Apesar da fala do governador, famílias seguem preocupadas com a resolução. Isso porque o texto prevê a garantia de profissionais de apoio apenas para estudantes enquadrados em critérios específicos, o que, segundo os familiares, pode deixar de fora parte dos alunos diagnosticados com transtorno do espectro autista (TEA).
No início desta semana, famílias atípicas protestaram um ato em frente à sede da Seduc, na capital paulista, contra o que classificam como precarização do ensino inclusivo.
Manifestação na Seduc
Integrantes do movimento em defesa da educação especial realizaram, na última segunda-feira (25/5), uma manifestação em frente ao prédio da Secretaria de Educação, na Praça da Sé, localizada no centro histórico de São Paulo. As famílias e professores tentavam barrar o desmonte da educação inclusiva nas escolas públicas estaduais, instaurado através da Resolução SEDUC n° 129/2025.

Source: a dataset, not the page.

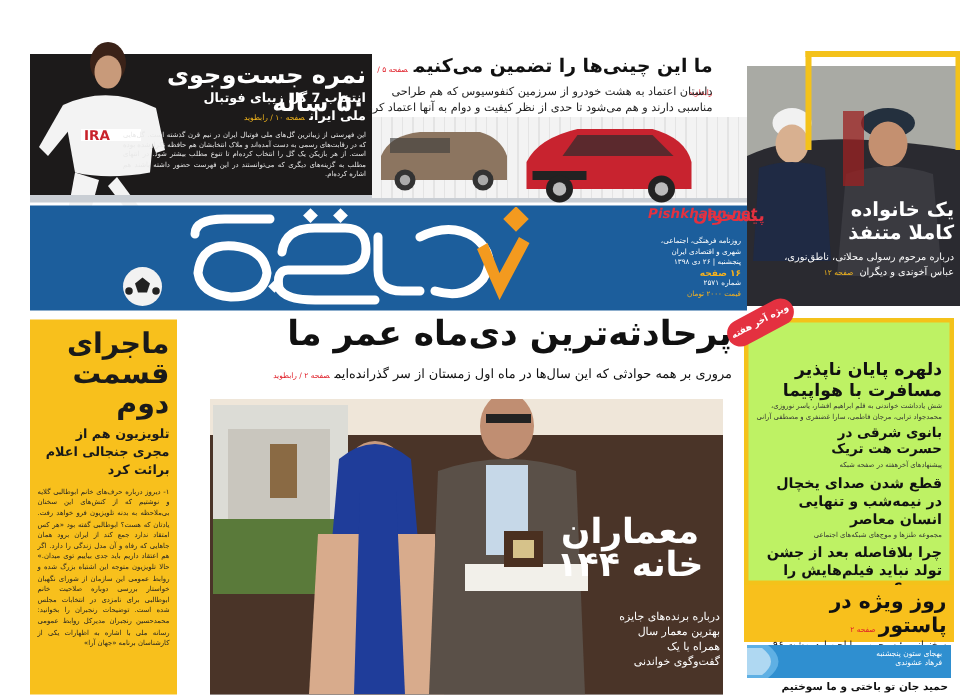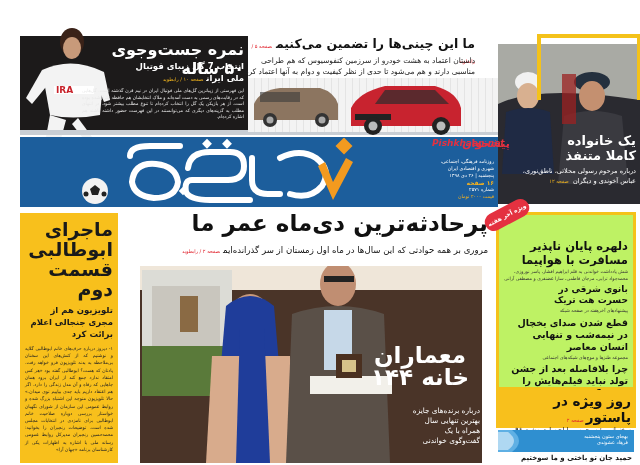"ابوطالبی" div { html: <div>ابوطالبی</div> -> none }
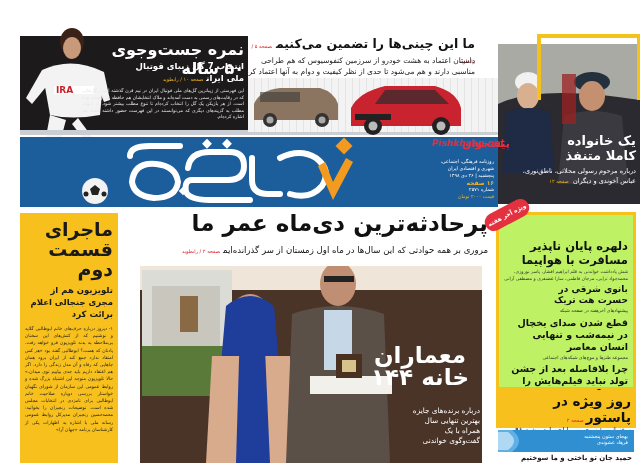"بهترین تنهایی سال" div { text: تنهایی -> معمار }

A Resolução SEDUC n° 129/2025, que dispõe sobre a regulamentação da Política de Educação Especial do Estado de São Paulo e do Plano Integrado para Pessoas com Transtorno do Espectro do Autismo (TEA), agora permite a substituição de professores auxiliares por profissionais de apoio terceirizados, com formação obrigatória apenas de ensino médio e cursinho de 80 horas.